No momento em que Temer fazia seu pronunciamento, delegados e procuradores federais da Lava-Jato, em Curitiba, anunciavam os objetivos da 30ª fase da operação, denominada Vício, um dia depois de 29ª fase, intitulada Repescagem. Na primeira, o alvo principal foi o ex-tesoureiro do PP, João Cláudio Genu que foi preso; na segunda, mais uma vez, o ex-ministro e ex-deputado petista José Dirceu, que já estava preso e acaba de ser condenado a mais 21 anos de prisão. No Senado, simultaneamente, dois investigados na Lava Jato protagonizavam o debate sobre as medidas econômicas: o senador Romero Jucá (PMDB-RR), cuja exoneração do Ministério do Planejamento foi publicada ontem, e a senadora Gleisi Hoffman (PT-PR), ex-ministra da Casa Civil de Dilma Rousseff. O primeiro se empenha para aprovar a nova meta fiscal, um deficit de R$ 175,5 bilhões; a segunda tenta obstruir a pauta e paralisar o governo Temer.

O impeachment de Dilma Rousseff está apenas no meio do caminho. Uma conta de subtrair mostra que com dois votos a presidente poderia voltar ao Palácio do Planalto, desfazendo a maioria que aprovou seu afastamento, por 55 a 22 votos. No Senado, coisas estranhas acontecem quando os senadores coçam a gravata. É a senha para votar contra, sair do plenário, se abster. Na reunião da Comissão de Orçamento, pela manhã, Gleisi derrubou a sessão por falta de quorum. O líder do PMDB, Eunício de Oliveira (CE), não estava presente. Senadores do PSDB resmungam pelos corredores que querem ver a bancada do PMDB enfrentar o PT na comissão especial do impeachment. Não digeriram a escolha de José Serra (PSDB-SP) para o Itamaraty, sem que um deles ocupasse outra pasta na Esplanada.

Mas é remota a possibilidade de Dilma voltar ao Palácio do Planalto, apesar do alarido dos petistas e das idiossincrasias tucanas. Lampedusa explica: os Tancredis traíram os Bourbons e se aliaram aos Saboia. Os partidos de oposição foram abduzidos pelos eternos governistas, que tomaram conta do governo Temer para tudo mudar e continuar igual. O vice Michel Temer sabe do que se trata. É um político experiente, que por três vezes comandou a Câmara e conseguiu manter o controle do PMDB numa disputa na qual o ex-presidente Sarney e o presidente do Senado, Renan Calheiros (PMDB-AL), estavam aliados ao ex-presidente Lula.
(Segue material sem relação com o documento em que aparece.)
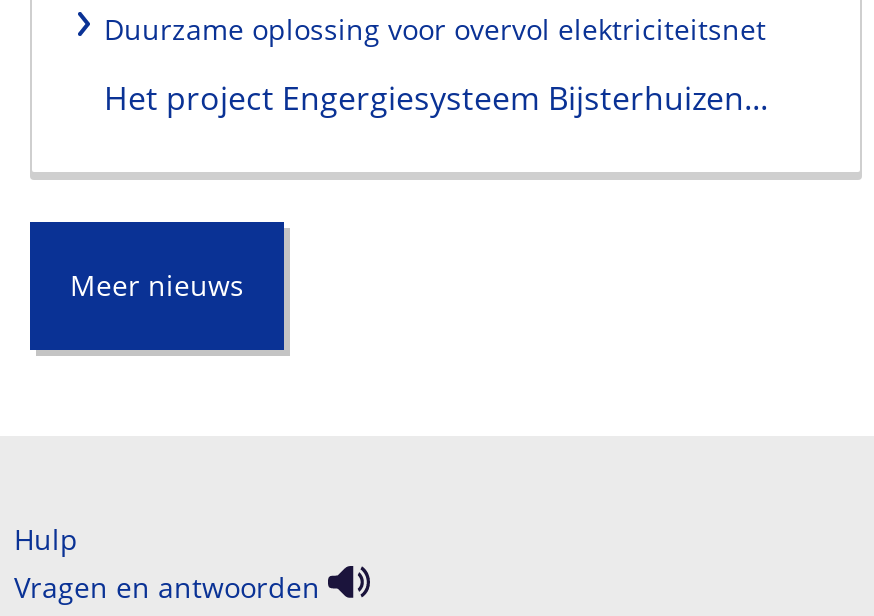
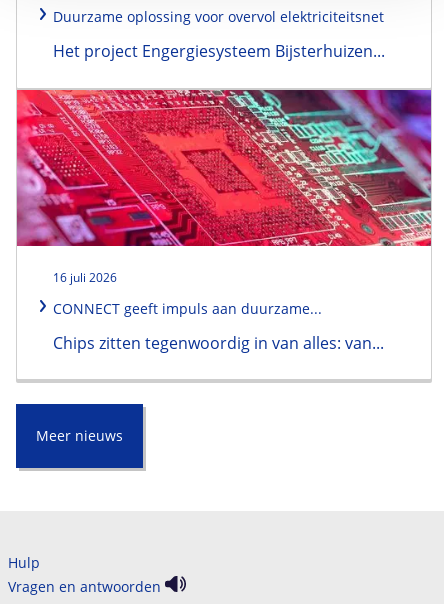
none -> [16,89,432,354] [image] | 16 juli 2026 | Chips zitten tegenwoordig in van alles: van...
none -> [53,299,322,318] CONNECT geeft impuls aan duurzame...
Por duas vezes foi eleito vice na chapa de Dilma, para arrependimento dos petistas.

Os gatos que intitulam a coluna estão em cena. Na penumbra do Congresso, desculpem-me o trocadilho infame, todos os parlamentares da base são gatos pardos, não importa se têm um passado imaculado ou estão sujos de arara pela Lava-Jato. Para Michel Temer, o mais importante são os votos a favor do seu governo e do impeachment de Dilma. Antes que o povo volte pra rua e engrosse os camaleônicos protestos petistas, que agem como se nada tivessem com tudo isso, embora seja o resultado de 13 anos de mando petista.